•DisCos are corrupt, can’t account for revenue —NBET •Senate vows to uncover whereabouts of N213bn power intervention fund
SHOCK and disbelief greeted the revelation at the weekend that the electricity distribution companies (DisCos) are alleged to be plagued by corruption and cannot account for a large chunk of the revenue they collect from Nigerians.
The managing director of the Nigeria Bulk Electricity Trading Company (NBET), Dr Marilyn Amobi, made the allegation during a special stakeholders’ meeting convened by the Senate President, Dr Bukola Saraki, to proffer solutions to the worsening electricity situation in the country.
Amobi’s claim was corroborated by the Permanent Secretary in the Federal Ministry of Power, Works, and Housing, Mr Louis Edozien, who lamented the decline in the revenue collection capacity of DisCos to 45 per cent instead of 65 per cent.
The revelations were contained in a statement on the meeting from the Media Office of Saraki which stated that the Senate President decried the current poor electricity supply and the attendant negative consequences on development in the efforts to move the country out of recession.
According to Amobi, DisCos’ failure to remit the revenue they further collect from Nigerians is caused by ‘bad behaviour,’ a veiled reference for corruption.
She further said that revenue generated by NBET was better before the liberalisation of the power sector when compared to post-liberalisation period.
This she blamed on lack of proper accountability and supervision of the DIsCOs by Bureau of Public Enterprise (BPE) and lack of proper auditing.
The Permanent Secretary lamented that power generation has gone down to 3,000MW/H from a 7,000MW/H generating capacity with a 12,000MW/H connected load.
He further cited low tariff and what he described as “payment transparency and discipline” as some of the challenges facing electricity generation and distribution.
In their contributions at the meeting, representatives of gas producers and suppliers traced their inability to supply adequate gas to the electricity generating companies to vandalism and the inability of the Generation Companies (GenCos) to pay for the already supplied products.
They insisted that the terms of gas supply and payment were on the basis of “willing sellers and buyers.”
The gas producers and suppliers consisting mostly of Shell Petroleum and Total Petroleum complained of security challenges that usually result in the vandalism of their pipelines, hence their inability to meet demands in some cases.
Other stakeholders blamed the distribution companies for lack of compliance with the agreed terms on remitting generated revenues from consumers, manifesting in consumer discontent, payment default as well as unstructured and unserviced debts.
The revelations reportedly prompted the Senate President to direct that a public hearing be conducted by the Senate Committee on Power, Steel Development and Metallurgy to identify the problems and make recommendations on the way forward.
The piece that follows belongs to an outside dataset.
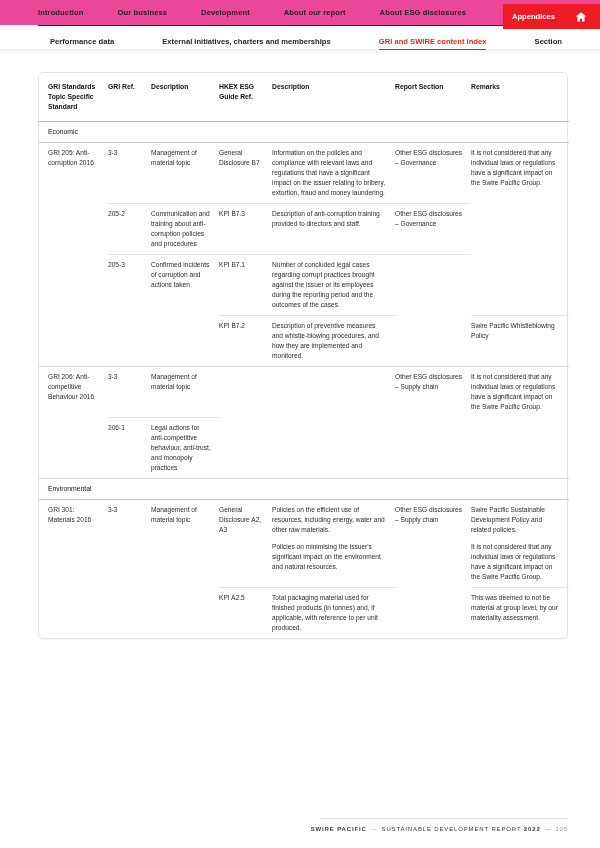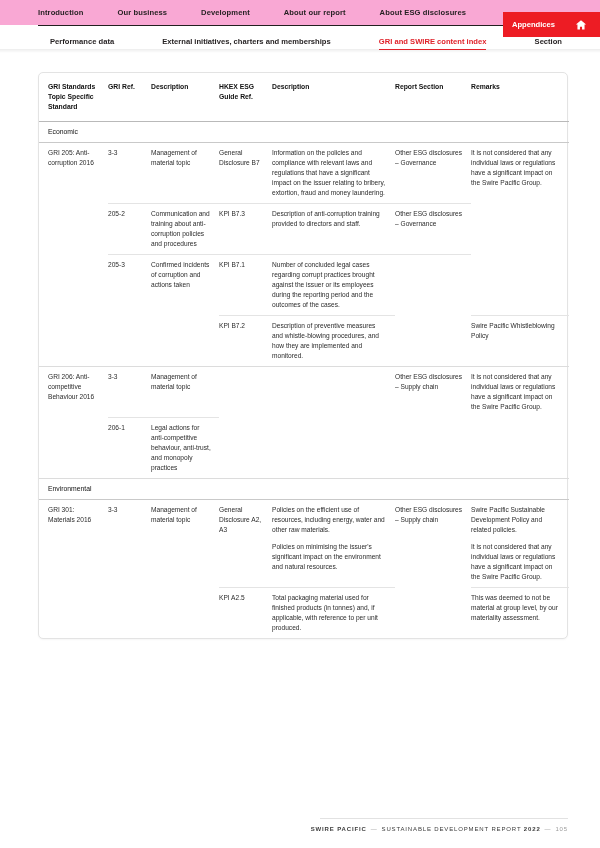"Introduction" .nav-primary { background: #f9a8d4 -> #ec4899 }
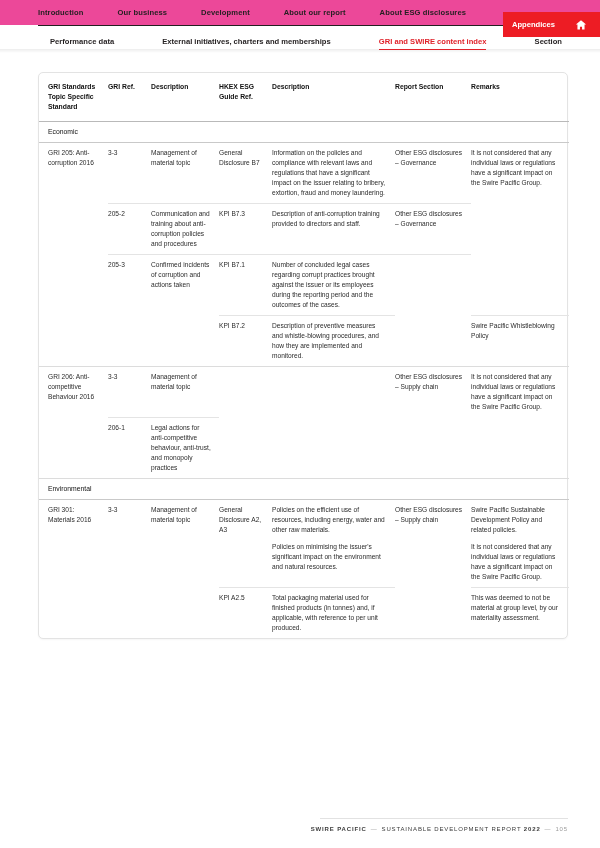"Appendices" .red-block { top: 12px -> 4px }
The public hearing is also expected to verify the claims and counterclaims of non-remittance of revenues between the NBET, DIsCOs and GenCos as well as uncover how the Central Bank of Nigeria (CBN) disbursed the N213 billion intervention fund to the power sector.
The public enquiry will also look into why BPE, which serves on the Boards of the DIsCOs and GEnCOs, is finding it difficult to effectively supervise and audit the electricity generation and distribution companies.